● **Provided data**:
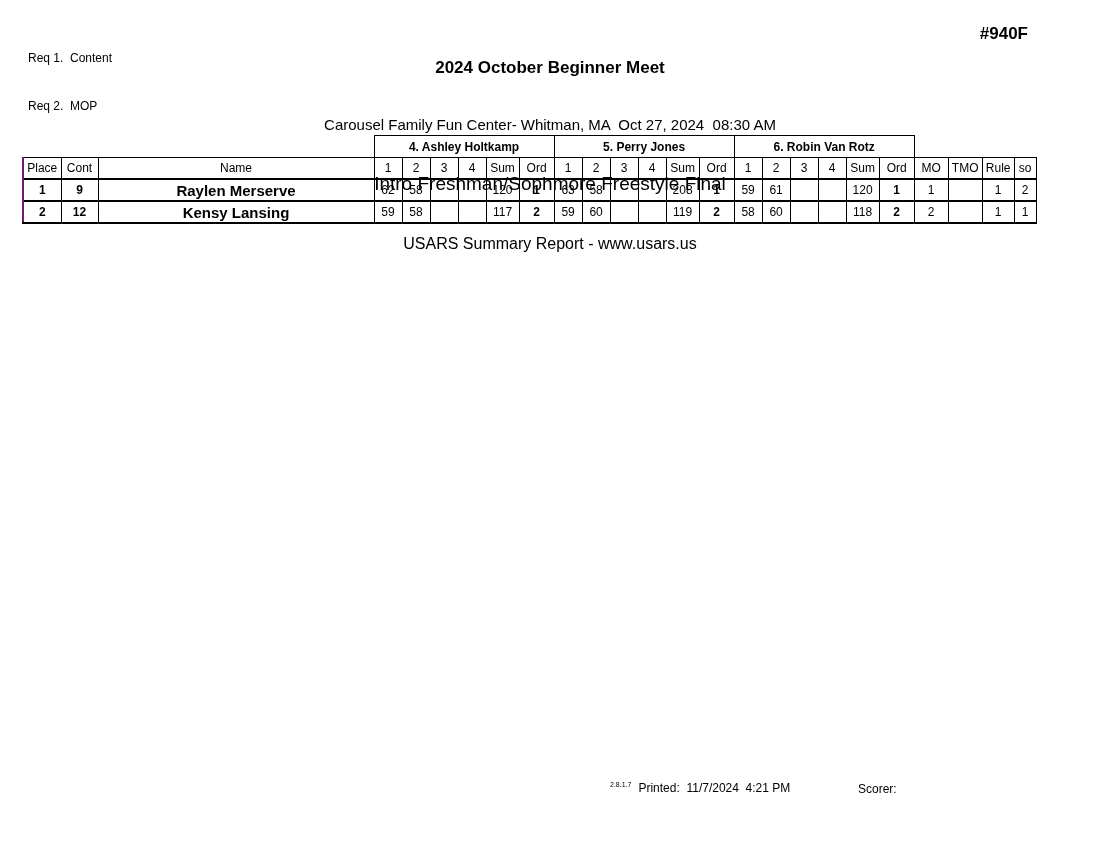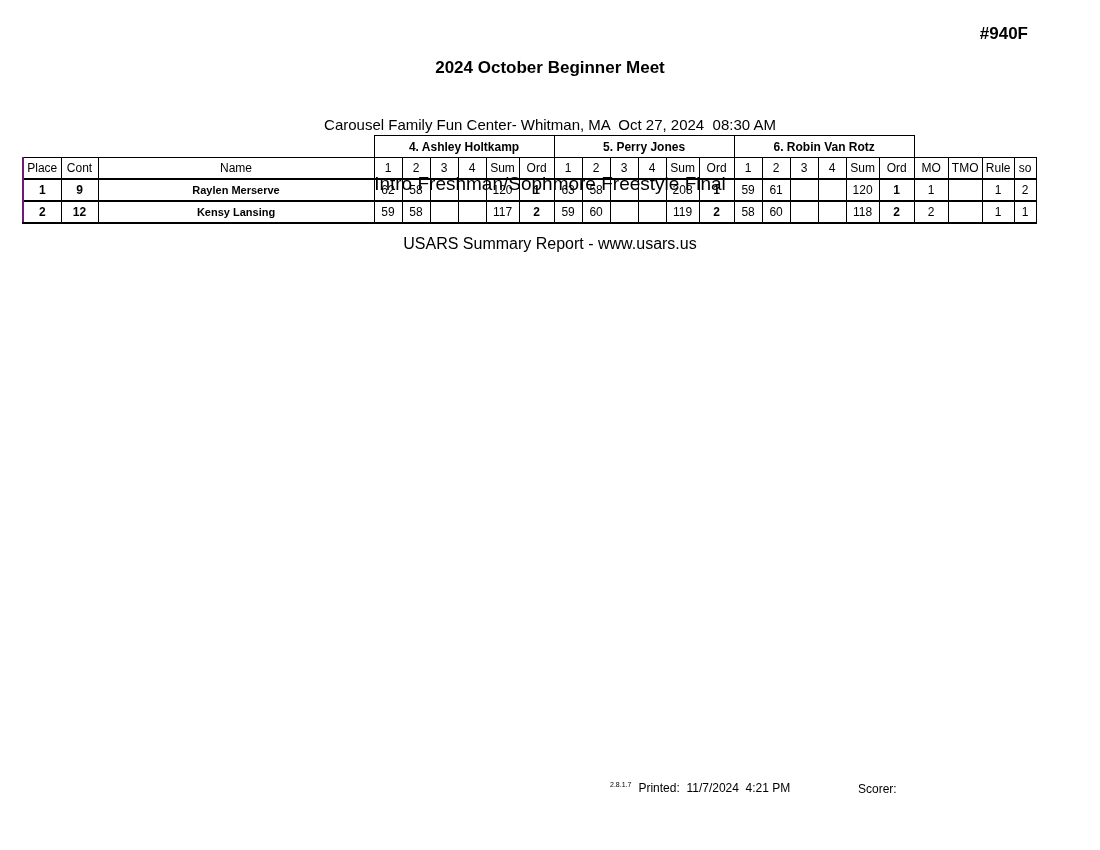--- a/index.html
+++ b/index.html
@@ -76,21 +76,21 @@
   }
   tr.head-row { height: 21px; }
   tr.head-row td { font-weight: normal; }
   td.name-col { text-align: left; padding-left: 6px; }
   td.sum-col  { text-align: right; padding-right: 3px; }
   td.ord-col  { border-left: 3px solid #000; border-right: 3px solid #000; }
   tr.data-row td { border-top: 2px solid #000; }
   tr.data-row.last td { border-bottom: 2px solid #000; }
   tr.head-row td:first-child, tr.data-row td:first-child { border-left: 2px solid #701a75; }
   tr.data-row td.bold { font-weight: bold; }
-  tr.data-row td.name-col { font-weight: bold; font-size: 11px; }
+  tr.data-row td.name-col { font-weight: bold; font-size: 15px; }
   tr.data-row td.ord-col { font-weight: bold; }
 
   
   .footer-printed {
     position: absolute;
     left: 610px;
     top: 781px;
     font-size: 12px;
     white-space: pre;
   }
@@ -104,20 +104,24 @@
     left: 858px;
     top: 782px;
     font-size: 12px;
   }
 </style>
 </head>
 <body>
 
 <div class="page">
 
+  <div class="req-block">
+    <div>Req 1.  Content</div>
+    <div>Req 2.  MOP</div>
+  </div>
 
   <div class="meet-num">#940F</div>
 
   <div class="hdr-block">
     <div class="hdr-title">2024 October Beginner Meet</div>
     <div class="hdr-venue">Carousel Family Fun Center- Whitman, MA  Oct 27, 2024  08:30 AM</div>
     <div class="hdr-event">Intro Freshman/Sophmore Freestyle Final</div>
     <div class="hdr-report">USARS Summary Report - www.usars.us</div>
   </div>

● **Problem requirements**: For this exercise, return every line from the data that holds the string "padding".

● **Result of this exercise**:
   td.name-col { text-align: left; padding-left: 6px; }
   td.sum-col  { text-align: right; padding-right: 3px; }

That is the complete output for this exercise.